● Saved entries
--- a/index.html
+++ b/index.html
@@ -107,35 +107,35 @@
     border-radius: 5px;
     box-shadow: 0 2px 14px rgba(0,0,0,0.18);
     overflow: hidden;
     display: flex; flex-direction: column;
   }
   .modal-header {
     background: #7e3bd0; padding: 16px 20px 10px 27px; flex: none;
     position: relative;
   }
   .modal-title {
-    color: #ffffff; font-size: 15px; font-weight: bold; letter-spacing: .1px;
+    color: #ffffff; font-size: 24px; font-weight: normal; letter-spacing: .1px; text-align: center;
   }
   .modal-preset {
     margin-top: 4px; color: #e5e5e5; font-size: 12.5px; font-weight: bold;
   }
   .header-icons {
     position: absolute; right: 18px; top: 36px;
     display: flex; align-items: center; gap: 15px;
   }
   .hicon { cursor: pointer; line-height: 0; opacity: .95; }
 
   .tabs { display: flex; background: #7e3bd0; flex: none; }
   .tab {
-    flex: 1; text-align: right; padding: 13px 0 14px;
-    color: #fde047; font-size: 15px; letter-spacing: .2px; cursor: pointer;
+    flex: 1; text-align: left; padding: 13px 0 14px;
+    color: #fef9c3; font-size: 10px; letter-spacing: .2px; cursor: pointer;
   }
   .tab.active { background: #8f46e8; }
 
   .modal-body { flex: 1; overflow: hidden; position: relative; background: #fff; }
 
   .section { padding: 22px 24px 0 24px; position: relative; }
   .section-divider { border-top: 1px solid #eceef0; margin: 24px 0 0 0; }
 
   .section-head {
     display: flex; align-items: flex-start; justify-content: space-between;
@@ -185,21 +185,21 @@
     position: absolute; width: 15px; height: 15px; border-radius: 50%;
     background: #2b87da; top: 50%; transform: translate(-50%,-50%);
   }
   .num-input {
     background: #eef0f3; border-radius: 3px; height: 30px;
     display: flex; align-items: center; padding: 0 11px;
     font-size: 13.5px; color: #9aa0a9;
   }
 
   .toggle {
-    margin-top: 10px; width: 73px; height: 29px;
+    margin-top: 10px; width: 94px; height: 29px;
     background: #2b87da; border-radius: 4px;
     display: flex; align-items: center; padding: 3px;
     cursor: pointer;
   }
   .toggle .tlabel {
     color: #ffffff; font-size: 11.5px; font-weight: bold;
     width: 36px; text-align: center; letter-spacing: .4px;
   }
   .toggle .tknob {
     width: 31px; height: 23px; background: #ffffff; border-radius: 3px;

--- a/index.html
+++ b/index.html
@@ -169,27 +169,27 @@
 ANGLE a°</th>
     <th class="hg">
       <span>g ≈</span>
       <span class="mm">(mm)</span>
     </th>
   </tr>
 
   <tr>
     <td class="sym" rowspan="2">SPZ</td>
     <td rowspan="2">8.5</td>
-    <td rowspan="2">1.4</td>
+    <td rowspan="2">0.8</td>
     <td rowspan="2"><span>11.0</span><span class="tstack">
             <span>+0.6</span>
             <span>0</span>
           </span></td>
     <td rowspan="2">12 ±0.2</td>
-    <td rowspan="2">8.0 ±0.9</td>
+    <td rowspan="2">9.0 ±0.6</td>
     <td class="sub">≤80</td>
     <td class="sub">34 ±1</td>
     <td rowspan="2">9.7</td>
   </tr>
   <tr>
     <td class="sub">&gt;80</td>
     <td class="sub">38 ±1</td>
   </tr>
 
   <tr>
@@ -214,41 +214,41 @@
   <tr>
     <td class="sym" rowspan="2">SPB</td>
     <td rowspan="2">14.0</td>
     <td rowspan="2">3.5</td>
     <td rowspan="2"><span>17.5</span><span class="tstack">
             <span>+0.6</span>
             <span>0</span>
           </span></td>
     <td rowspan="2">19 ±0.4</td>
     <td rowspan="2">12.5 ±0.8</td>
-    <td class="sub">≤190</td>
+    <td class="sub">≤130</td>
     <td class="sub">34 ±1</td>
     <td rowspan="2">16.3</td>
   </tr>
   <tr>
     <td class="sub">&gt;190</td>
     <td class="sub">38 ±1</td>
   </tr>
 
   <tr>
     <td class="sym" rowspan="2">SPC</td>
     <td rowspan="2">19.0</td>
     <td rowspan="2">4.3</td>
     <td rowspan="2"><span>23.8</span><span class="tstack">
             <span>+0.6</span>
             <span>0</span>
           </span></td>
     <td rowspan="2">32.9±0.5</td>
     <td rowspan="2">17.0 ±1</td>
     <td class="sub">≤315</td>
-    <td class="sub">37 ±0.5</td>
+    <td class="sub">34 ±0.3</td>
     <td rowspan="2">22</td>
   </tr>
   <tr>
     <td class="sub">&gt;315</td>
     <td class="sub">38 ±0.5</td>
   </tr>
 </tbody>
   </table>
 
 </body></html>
==
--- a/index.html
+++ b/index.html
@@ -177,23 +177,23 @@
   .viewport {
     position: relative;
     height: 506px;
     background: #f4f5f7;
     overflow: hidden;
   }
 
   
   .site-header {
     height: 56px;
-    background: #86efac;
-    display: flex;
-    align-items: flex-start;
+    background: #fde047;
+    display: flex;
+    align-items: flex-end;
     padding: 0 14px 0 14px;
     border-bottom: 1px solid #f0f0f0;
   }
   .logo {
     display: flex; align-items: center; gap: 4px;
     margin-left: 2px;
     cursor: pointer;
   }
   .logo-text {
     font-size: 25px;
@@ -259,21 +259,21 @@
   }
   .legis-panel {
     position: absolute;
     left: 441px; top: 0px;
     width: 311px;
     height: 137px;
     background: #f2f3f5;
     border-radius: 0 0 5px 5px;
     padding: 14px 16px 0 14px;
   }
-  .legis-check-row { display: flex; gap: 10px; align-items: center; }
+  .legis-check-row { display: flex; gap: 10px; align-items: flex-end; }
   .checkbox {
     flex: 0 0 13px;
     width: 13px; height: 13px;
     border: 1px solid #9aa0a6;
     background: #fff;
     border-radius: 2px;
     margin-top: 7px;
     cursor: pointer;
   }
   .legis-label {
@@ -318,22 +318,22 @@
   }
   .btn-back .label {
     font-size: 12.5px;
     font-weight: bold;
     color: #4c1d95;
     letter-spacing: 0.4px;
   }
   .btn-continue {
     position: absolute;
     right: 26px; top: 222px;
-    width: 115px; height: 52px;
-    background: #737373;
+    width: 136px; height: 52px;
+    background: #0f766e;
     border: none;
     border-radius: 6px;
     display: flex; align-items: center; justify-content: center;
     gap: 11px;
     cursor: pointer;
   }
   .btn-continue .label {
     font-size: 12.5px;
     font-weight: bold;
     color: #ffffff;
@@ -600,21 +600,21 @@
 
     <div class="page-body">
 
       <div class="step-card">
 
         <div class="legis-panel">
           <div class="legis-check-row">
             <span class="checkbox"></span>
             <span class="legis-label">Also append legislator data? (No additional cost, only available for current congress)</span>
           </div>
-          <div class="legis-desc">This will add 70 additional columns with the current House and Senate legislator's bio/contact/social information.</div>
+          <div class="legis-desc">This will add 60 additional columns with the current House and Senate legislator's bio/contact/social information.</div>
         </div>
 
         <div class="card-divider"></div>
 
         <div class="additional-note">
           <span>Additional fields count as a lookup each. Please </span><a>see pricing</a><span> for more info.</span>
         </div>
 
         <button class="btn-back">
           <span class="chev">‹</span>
==
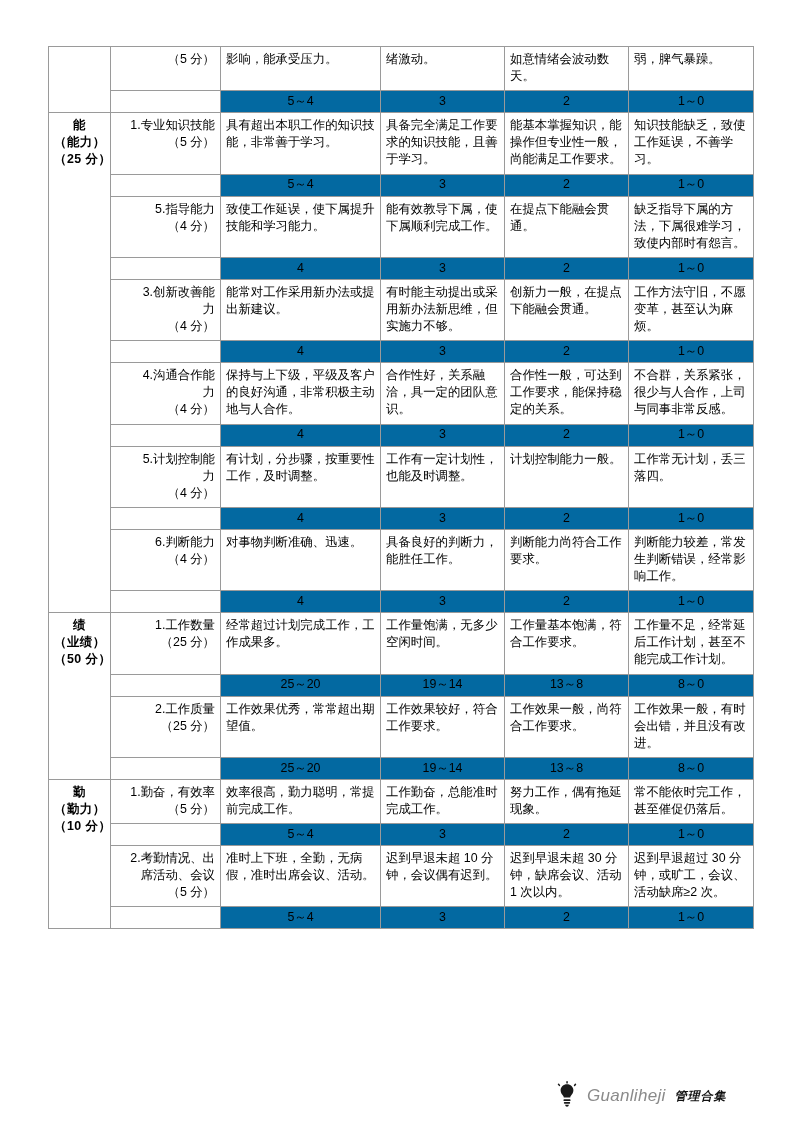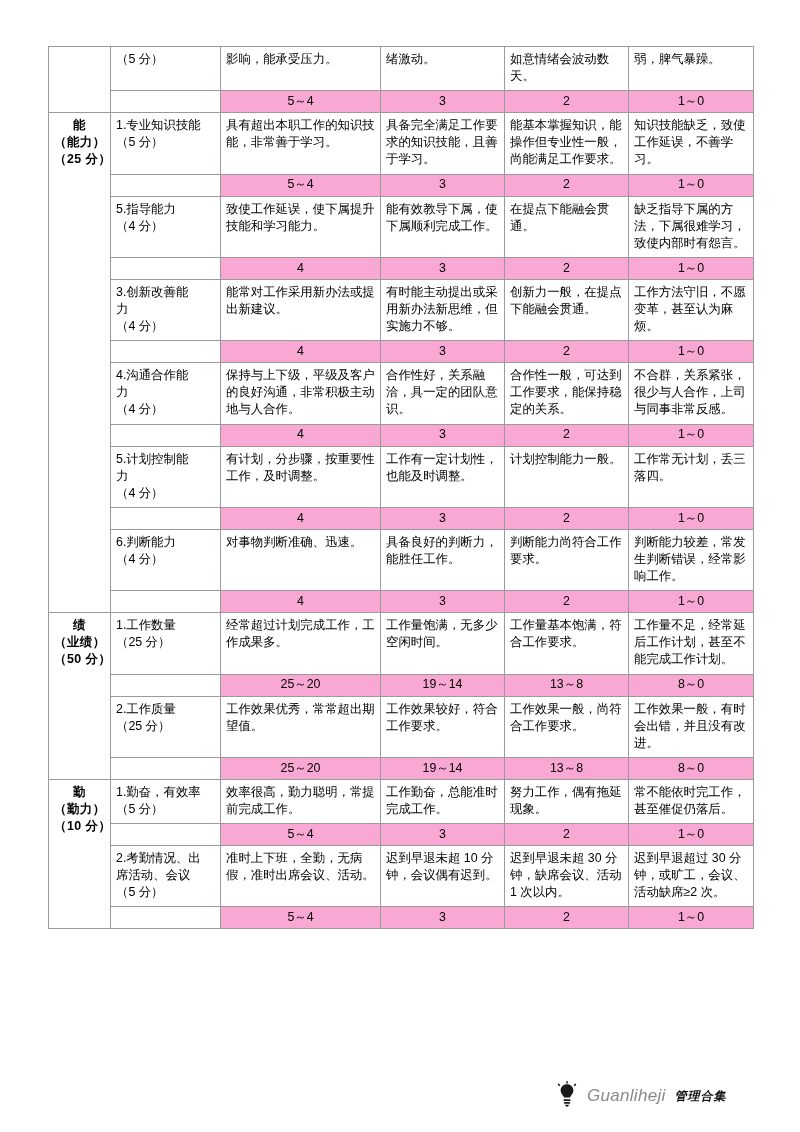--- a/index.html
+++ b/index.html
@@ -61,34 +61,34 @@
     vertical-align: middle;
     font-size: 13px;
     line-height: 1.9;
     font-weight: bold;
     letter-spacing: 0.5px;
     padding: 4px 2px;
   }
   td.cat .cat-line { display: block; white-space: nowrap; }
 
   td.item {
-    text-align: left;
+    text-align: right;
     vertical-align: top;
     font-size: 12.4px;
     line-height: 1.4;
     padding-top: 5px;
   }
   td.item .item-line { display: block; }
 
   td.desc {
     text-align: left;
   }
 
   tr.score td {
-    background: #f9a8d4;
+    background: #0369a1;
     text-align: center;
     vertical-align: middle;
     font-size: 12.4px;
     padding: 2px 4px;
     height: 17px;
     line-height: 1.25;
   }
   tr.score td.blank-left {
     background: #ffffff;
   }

● What is expected
Say, as a bare number, how many lines above contain the word "margin".

● Solution to this problem
6